§ **What to do**
Exclude the pictures and reproduce the remaining data exactly as written.
######
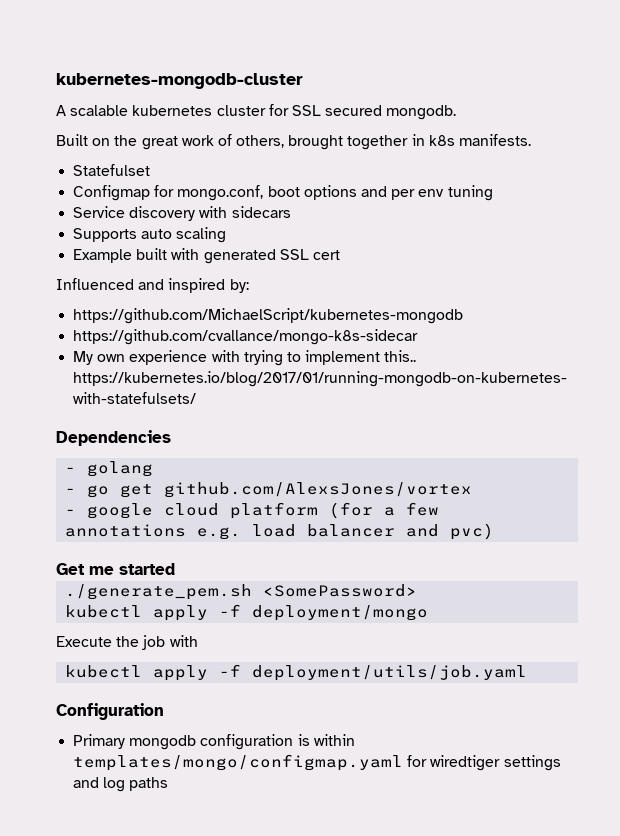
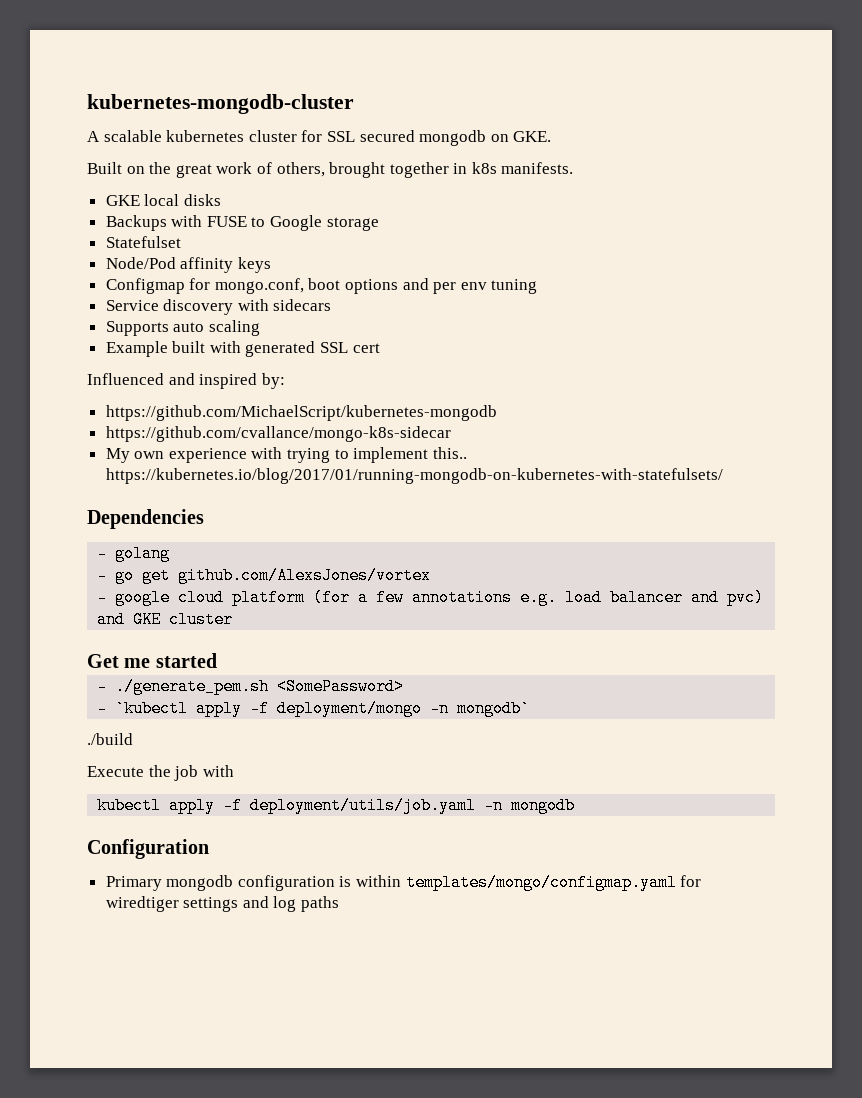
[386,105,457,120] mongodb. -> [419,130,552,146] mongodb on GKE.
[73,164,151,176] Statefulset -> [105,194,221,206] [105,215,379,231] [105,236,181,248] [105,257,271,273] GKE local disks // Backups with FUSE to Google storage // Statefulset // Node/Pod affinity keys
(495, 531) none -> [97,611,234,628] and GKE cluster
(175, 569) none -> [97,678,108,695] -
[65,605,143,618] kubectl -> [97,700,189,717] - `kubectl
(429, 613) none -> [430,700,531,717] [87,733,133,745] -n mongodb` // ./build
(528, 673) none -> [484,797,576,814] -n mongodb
######
§ **Response to the exercise**
[386,105,457,120] mongodb. -> [419,130,552,146] mongodb on GKE.
[73,164,151,176] Statefulset -> [105,194,221,206] [105,215,379,231] [105,236,181,248] [105,257,271,273] GKE local disks // Backups with FUSE to Google storage // Statefulset // Node/Pod affinity keys
(495, 531) none -> [97,611,234,628] and GKE cluster
(175, 569) none -> [97,678,108,695] -
[65,605,143,618] kubectl -> [97,700,189,717] - `kubectl
(429, 613) none -> [430,700,531,717] [87,733,133,745] -n mongodb` // ./build
(528, 673) none -> [484,797,576,814] -n mongodb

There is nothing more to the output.